= Exercise goal =
From the data below, copy exactly the lines that lie between the one holding "[643,97,656,106] its ->" and the one holding "(821, 101) none -> [383,293,465,308] find and", including both, and nothing more.

= Source material =
※

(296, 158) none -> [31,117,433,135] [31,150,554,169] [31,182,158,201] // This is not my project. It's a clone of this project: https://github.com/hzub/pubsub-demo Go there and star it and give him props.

※

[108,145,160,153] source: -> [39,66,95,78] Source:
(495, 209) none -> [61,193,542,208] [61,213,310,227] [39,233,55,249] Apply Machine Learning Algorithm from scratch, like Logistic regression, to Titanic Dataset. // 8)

※

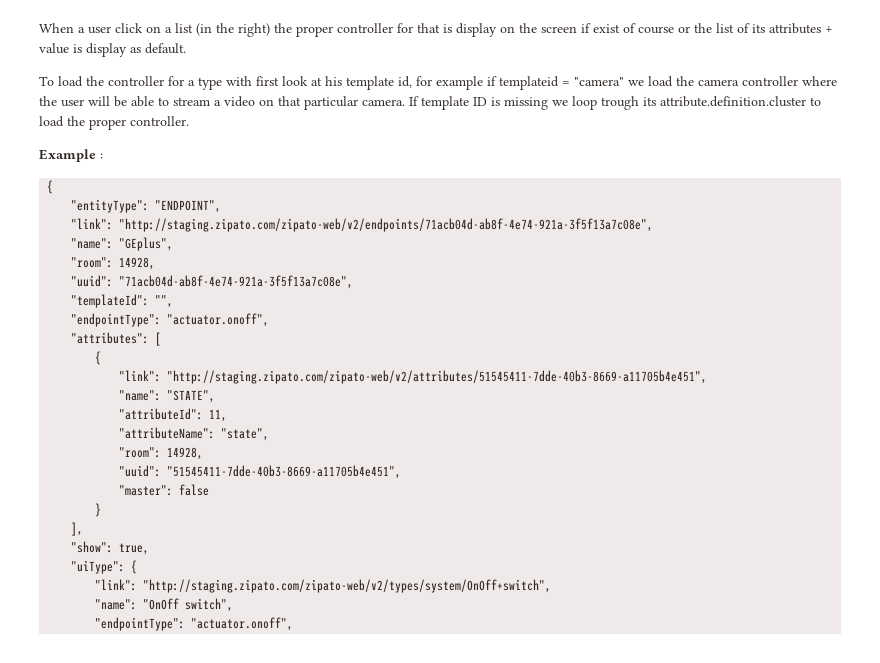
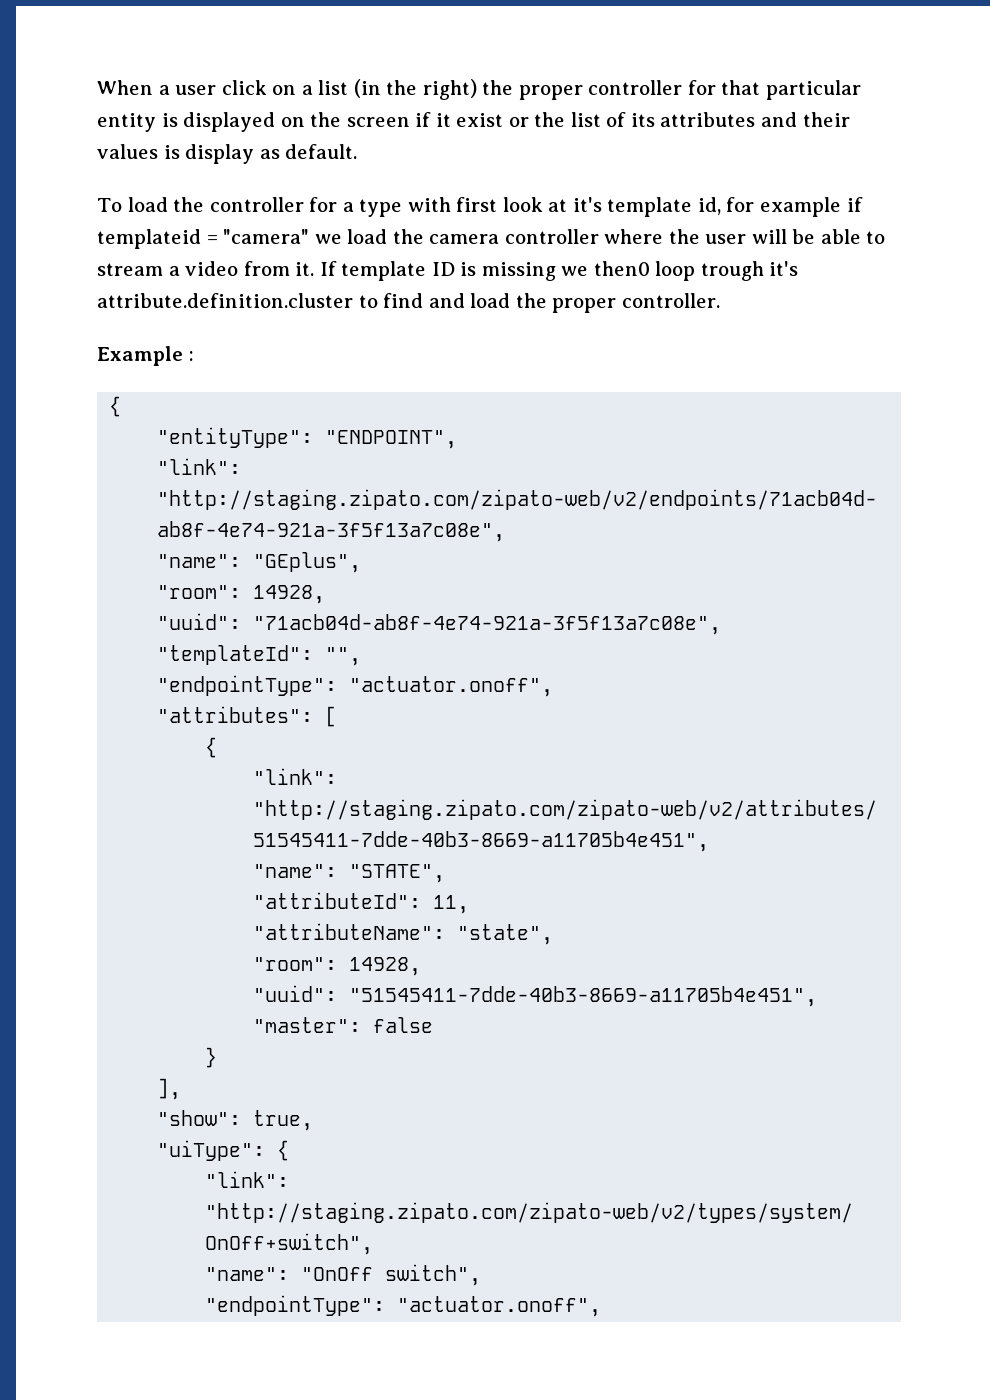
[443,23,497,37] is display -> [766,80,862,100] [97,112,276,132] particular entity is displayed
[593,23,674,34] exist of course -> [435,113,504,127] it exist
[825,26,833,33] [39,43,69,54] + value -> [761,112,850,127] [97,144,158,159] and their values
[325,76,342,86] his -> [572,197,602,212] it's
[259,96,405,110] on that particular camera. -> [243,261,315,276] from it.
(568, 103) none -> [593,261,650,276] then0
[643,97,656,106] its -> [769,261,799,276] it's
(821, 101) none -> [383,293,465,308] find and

※

= Worked solution =
[643,97,656,106] its -> [769,261,799,276] it's
(821, 101) none -> [383,293,465,308] find and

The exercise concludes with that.